All too often, pets are bought as grand gestures to surprise loved ones, and end up being rehomed, or even abandoned, when their owners lack the motivation or the know-how to take care of them. So, how can this be avoided?
First, make sure you choose the right pet.
What sort of animal would suit your home and lifestyle?
- If you would like an active pet that never tires of games and tricks, consider getting a dog.
- If you would prefer a quieter animal that doesn’t require too much training, think about a cat or a rabbit.
- If you have a limited amount of space, perhaps a small rodent or bird might be better.
Don’t let stereotypes fool you either – dogs can be hard to train, cats need attention, and rabbits need more space than a bog-standard hutch. Do your research - and choose wisely.
Then, prepare your family - especially any children involved.
Your children must be ready to meet the needs of the new arrival, so getting a pet as a surprise present is out of the question.
- Ask them what it is about that kind of pet that they are drawn to, and how they might give it the best possible life.
- Give them some reading material - there are plenty of books, websites, and leaflets specifically written for children.
- Give them an opportunity to practice - either through voluntary work at a shelter, or through minding someone else’s pet. That way, they will learn how best to handle and interact with a pet, as well as basic care tips.
- Talk it through with them - a lot. If possible, start long before Christmas, explaining to them that an animal would need regular feeding, watering, socialising, and cleaning for the rest of its life - even when the child doesn’t feel like it.
If your child simply loses interest in the idea whilst preparing, then it might be wise to reconsider. If they’re still keen, then they should prepared too - so taking some responsibility for this new companion might even bring out the best in them.

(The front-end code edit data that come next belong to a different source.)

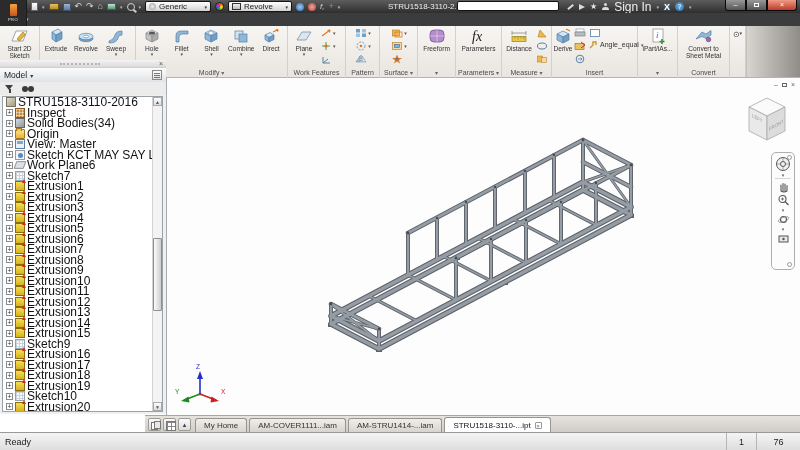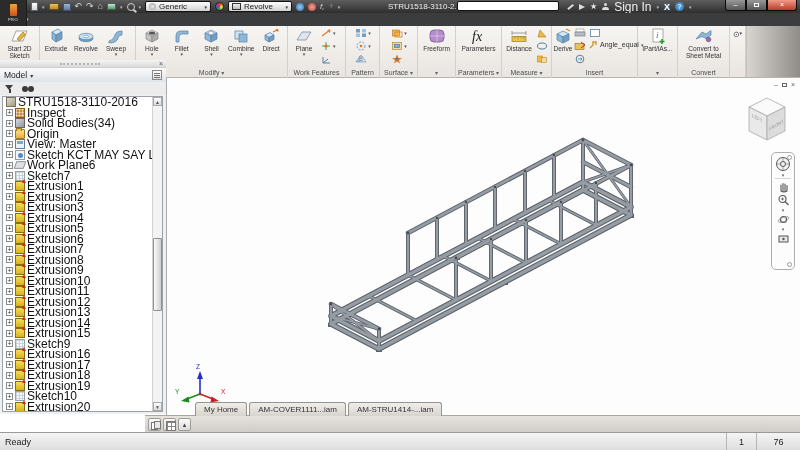--- a/index.html
+++ b/index.html
@@ -164,7 +164,7 @@
     background:linear-gradient(#888 1px,transparent 1px),linear-gradient(90deg,#888 1px,transparent 1px),#fff;
     background-size:4px 4px;border:1px solid #777;}
   .dtabs{display:flex;gap:2px;align-items:flex-end;}
-  .dtab{height:14px;margin-bottom:16px;padding:0 8px;font-size:8px;line-height:13px;color:#333;white-space:nowrap;
+  .dtab{height:14px;margin-bottom:0;padding:0 8px;font-size:8px;line-height:13px;color:#333;white-space:nowrap;
     background:linear-gradient(#f1eeea,#d7d3cd);border:1px solid #97938d;border-bottom:none;border-radius:3px 3px 0 0;
     display:flex;align-items:center;gap:4px;}
   .dtab.active{background:#fff;height:15px;color:#111;}

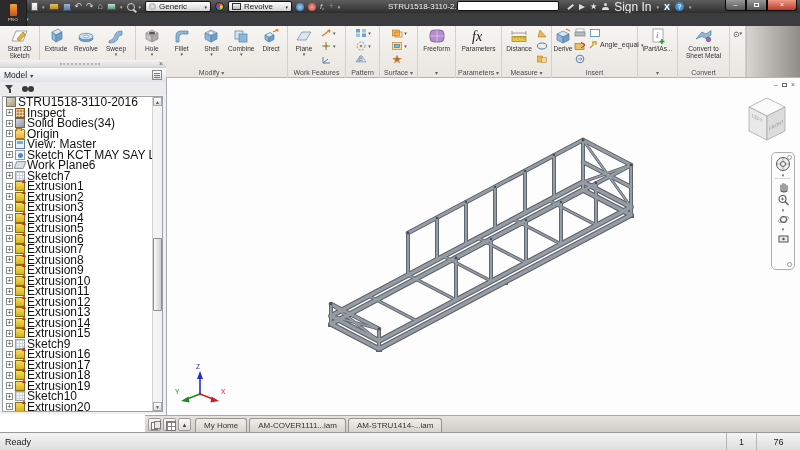--- a/index.html
+++ b/index.html
@@ -896,6 +896,10 @@
 
         </div>
 
+        <div class="dtab active">
+          <span>STRU1518-3110-...ipt</span>
+          <span class="tclose"></span>
+        </div>
       </div>
   </div>
 

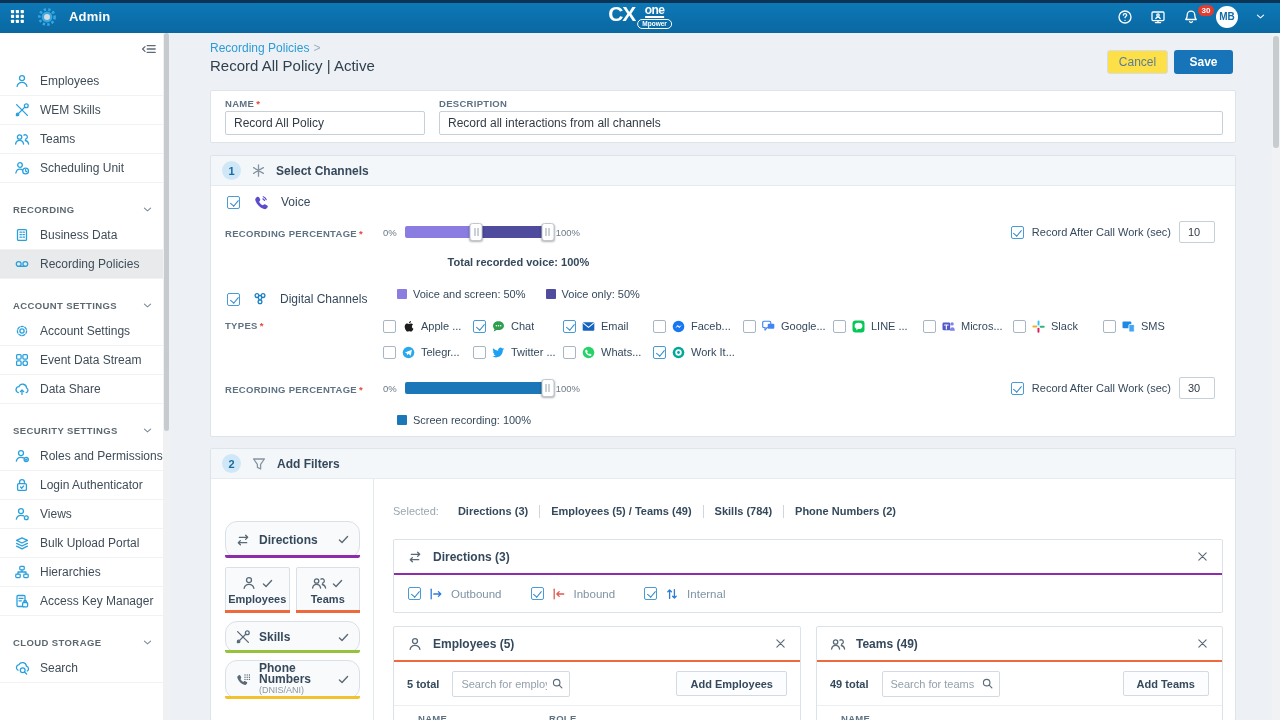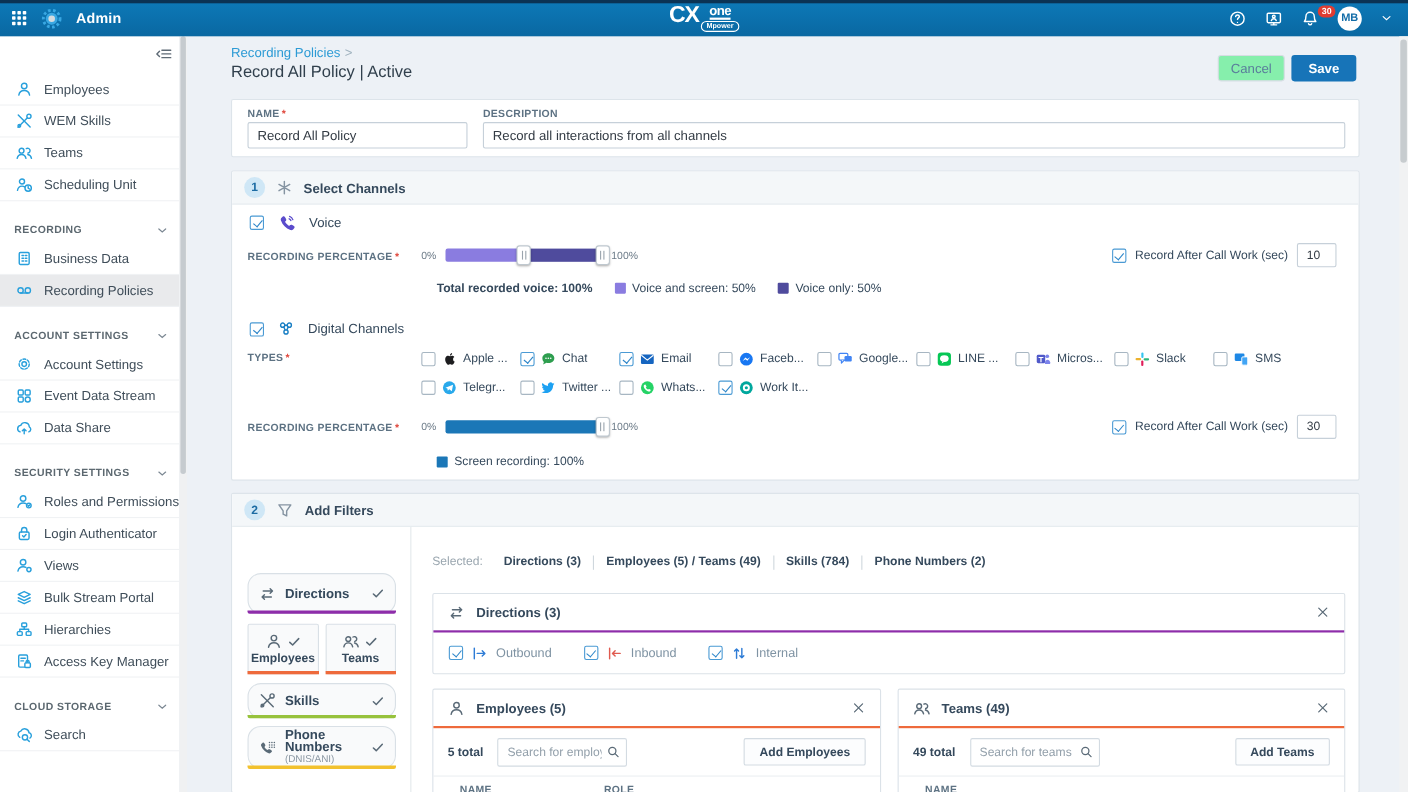--- a/index.html
+++ b/index.html
@@ -47,7 +47,7 @@
   .breadcrumb .sep { color:#9db0bd; margin-left:4px; }
   .page-title { position:absolute; left:210px; top:57px; font-size:15px; color:#31404d; }
   .btn { display:flex; align-items:center; justify-content:center; border-radius:3px; font-size:12px; cursor:pointer; }
-  .btn-cancel { position:absolute; top:50px; right:112px; width:61px; height:24px; background:#86efac;
+  .btn-cancel { position:absolute; top:50px; right:112px; width:61px; height:24px; background:#fde047;
     border:1px solid #d6dde3; color:#5a7d9b; }
   .btn-save { position:absolute; top:50px; right:47px; width:59px; height:24px; background:#1774b8; color:#fff; font-weight:bold; }
 

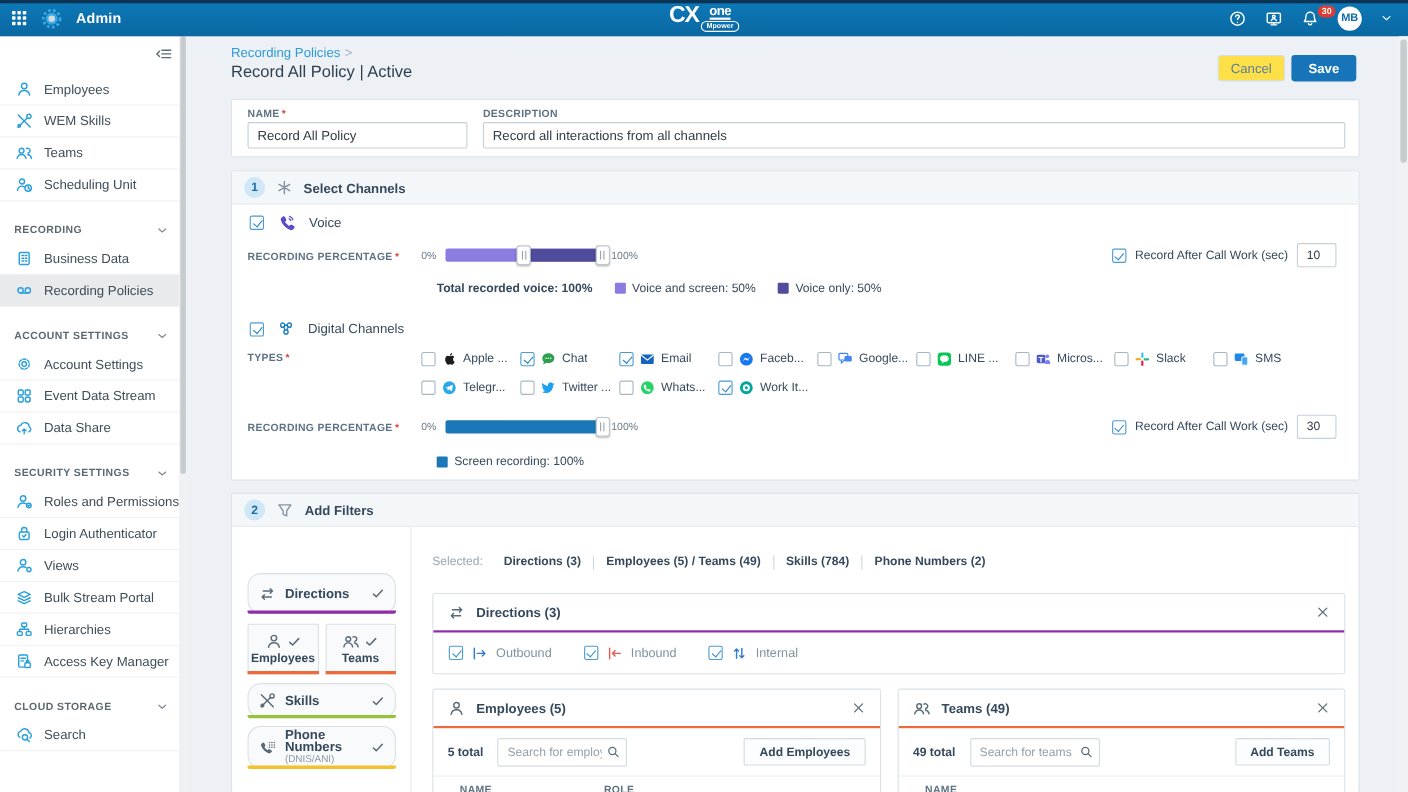--- a/index.html
+++ b/index.html
@@ -98,7 +98,7 @@
   #acw1 { top:65px; } #acw2 { top:221px; }
   .acw .label { font-size:11px; color:#35495c; }
   .acw input { width:36px; height:22px; font-size:11px; }
-  .legend { position:absolute; left:186px; display:flex; align-items:center; gap:20px; height:12px; }
+  .legend { position:absolute; left:186px; display:flex; align-items:center; gap:20px; height:12px;flex-direction:column; }
   #legend1 { top:100px; } #legend2 { top:258px; }
   .legend-total { font-size:11px; font-weight:bold; color:#35495c; }
   .leg-item { display:flex; align-items:center; gap:6px; font-size:11px; color:#35495c; }

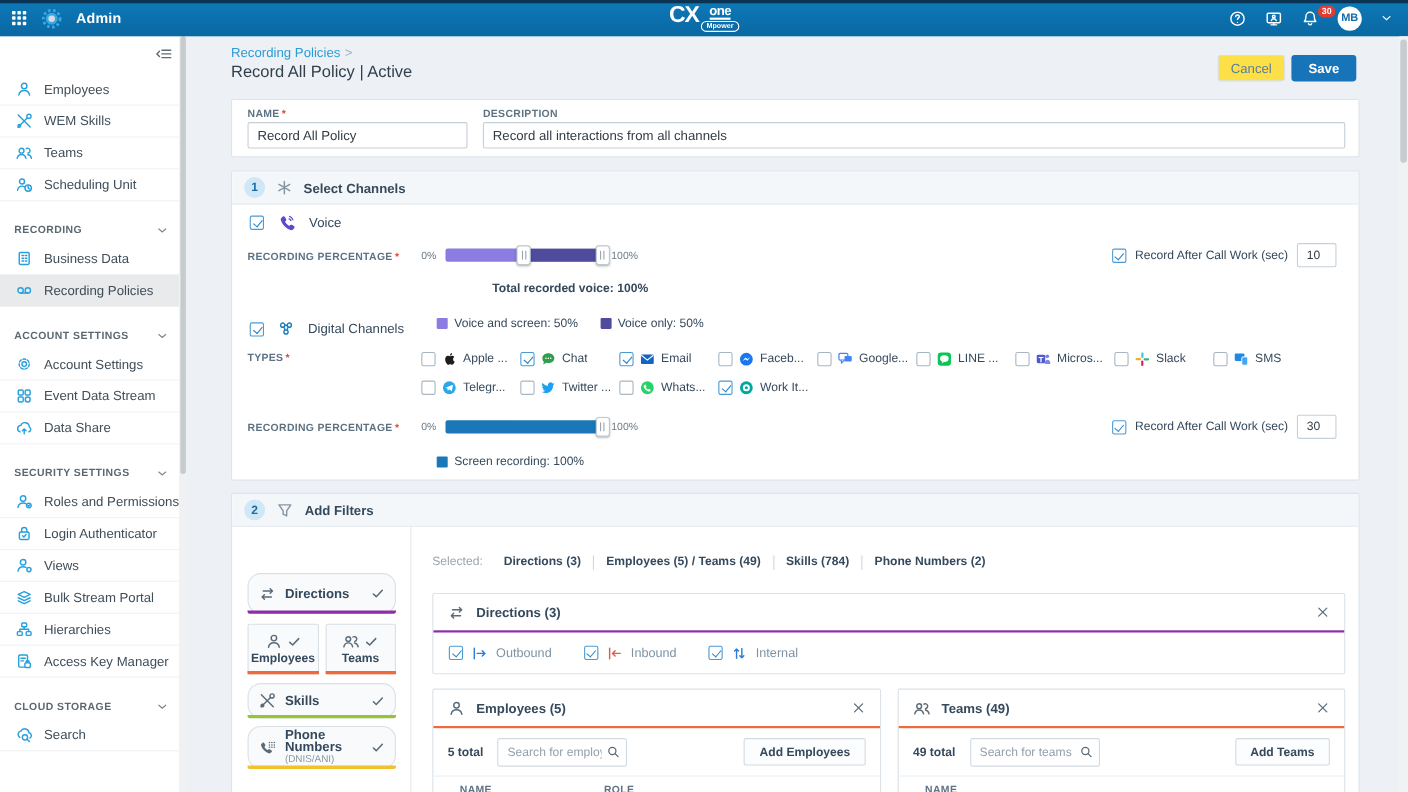--- a/index.html
+++ b/index.html
@@ -393,7 +393,7 @@
               <path d="M2.6 11.2L8 13.8l5.4-2.6"></path>
             </svg>
           </span>
-          <span class="nlabel">Bulk Stream Portal</span>
+          <span class="nlabel">Bulk Upload Portal</span>
         </div>
         <div class="nav-item">
           <span class="icon">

Finally, consider the timing.
Christmas is actually a pretty tough time to introduce a pet into the family - even with all your careful preparation. It’s busy, your routine is different, and chances are there will be plenty of people coming and going. Any new animal will be unsettled by everything and will need time and space to adapt to its surroundings. So perhaps consider gifting the accessories on the day, and picking up the animal after the festive chaos is over!